TASK DETAILS:
Reproduce every record below exactly as written, but leave out any pictures.

■ ■ ■ ■ ■

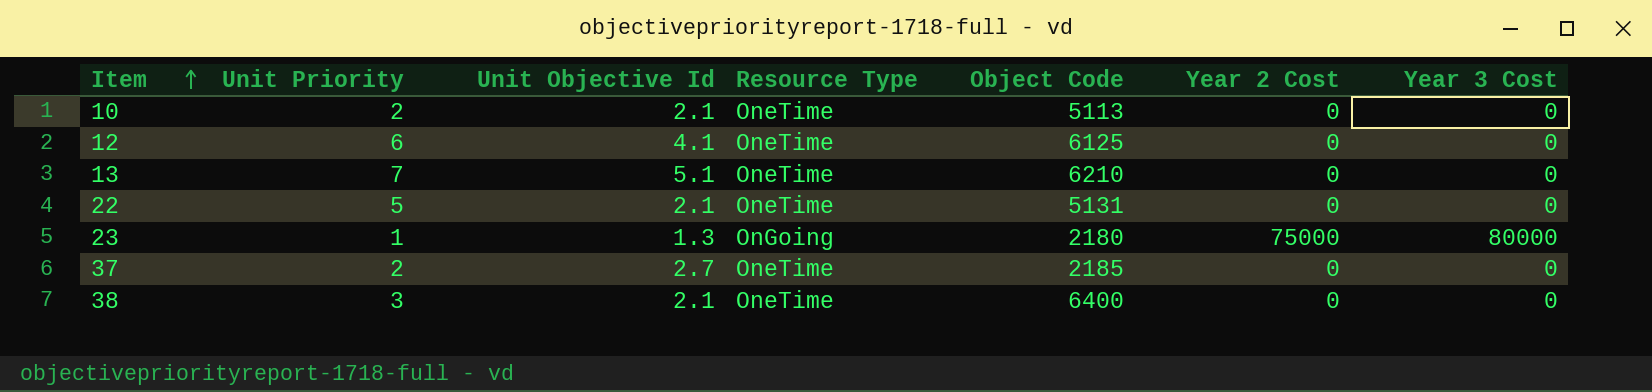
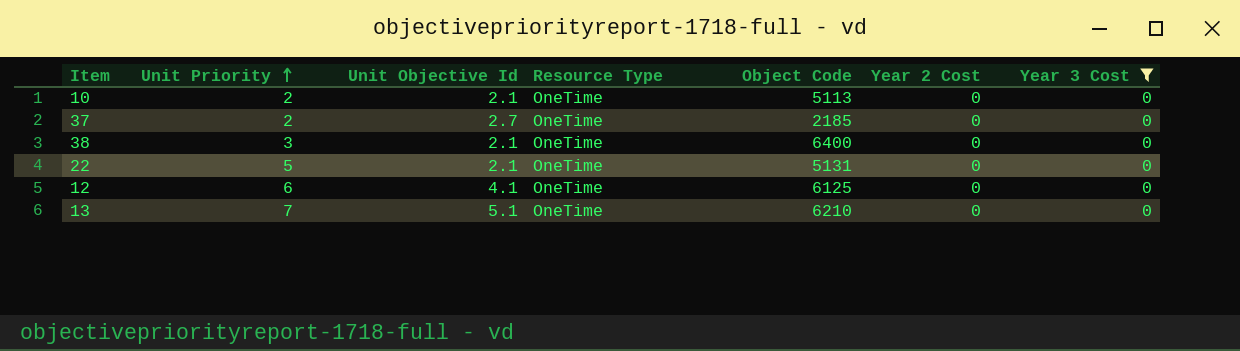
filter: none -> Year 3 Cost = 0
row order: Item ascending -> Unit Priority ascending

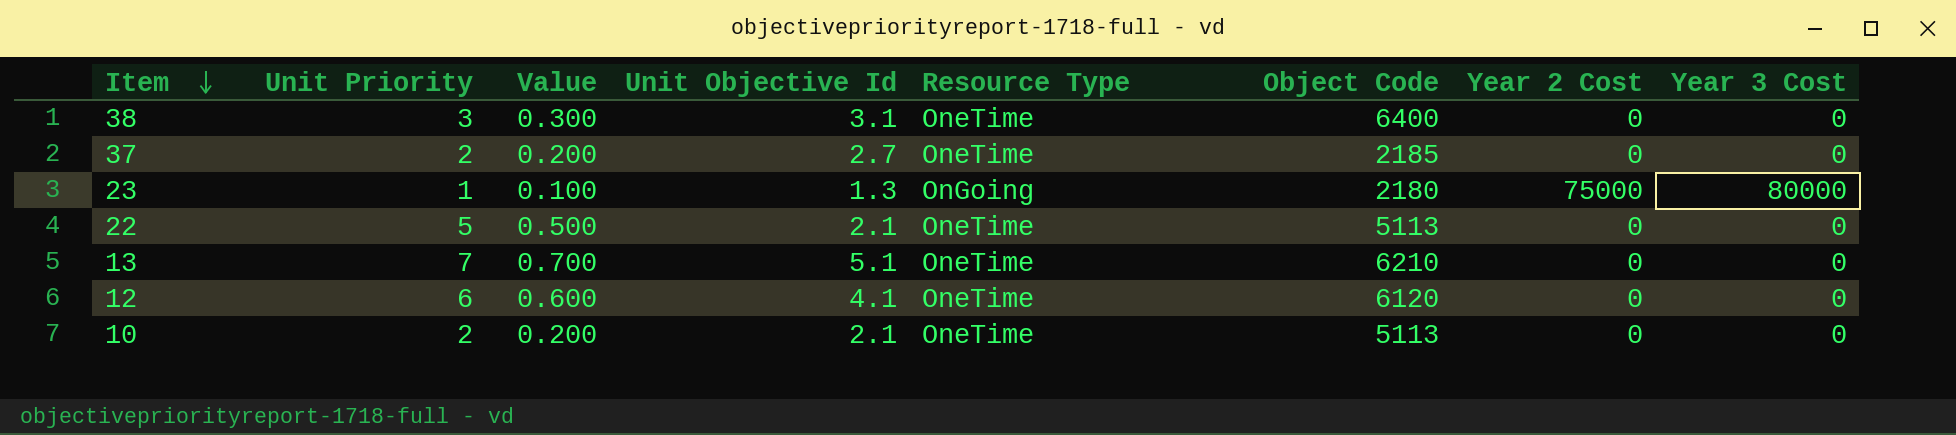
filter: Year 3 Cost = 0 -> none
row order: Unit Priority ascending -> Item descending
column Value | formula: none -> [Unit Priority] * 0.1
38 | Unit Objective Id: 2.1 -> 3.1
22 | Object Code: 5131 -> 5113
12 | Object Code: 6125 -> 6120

■ ■ ■ ■ ■

ANSWER TO THIS PROBLEM:
filter: none -> Year 3 Cost = 0
row order: Item ascending -> Unit Priority ascending

filter: Year 3 Cost = 0 -> none
row order: Unit Priority ascending -> Item descending
column Value | formula: none -> [Unit Priority] * 0.1
38 | Unit Objective Id: 2.1 -> 3.1
22 | Object Code: 5131 -> 5113
12 | Object Code: 6125 -> 6120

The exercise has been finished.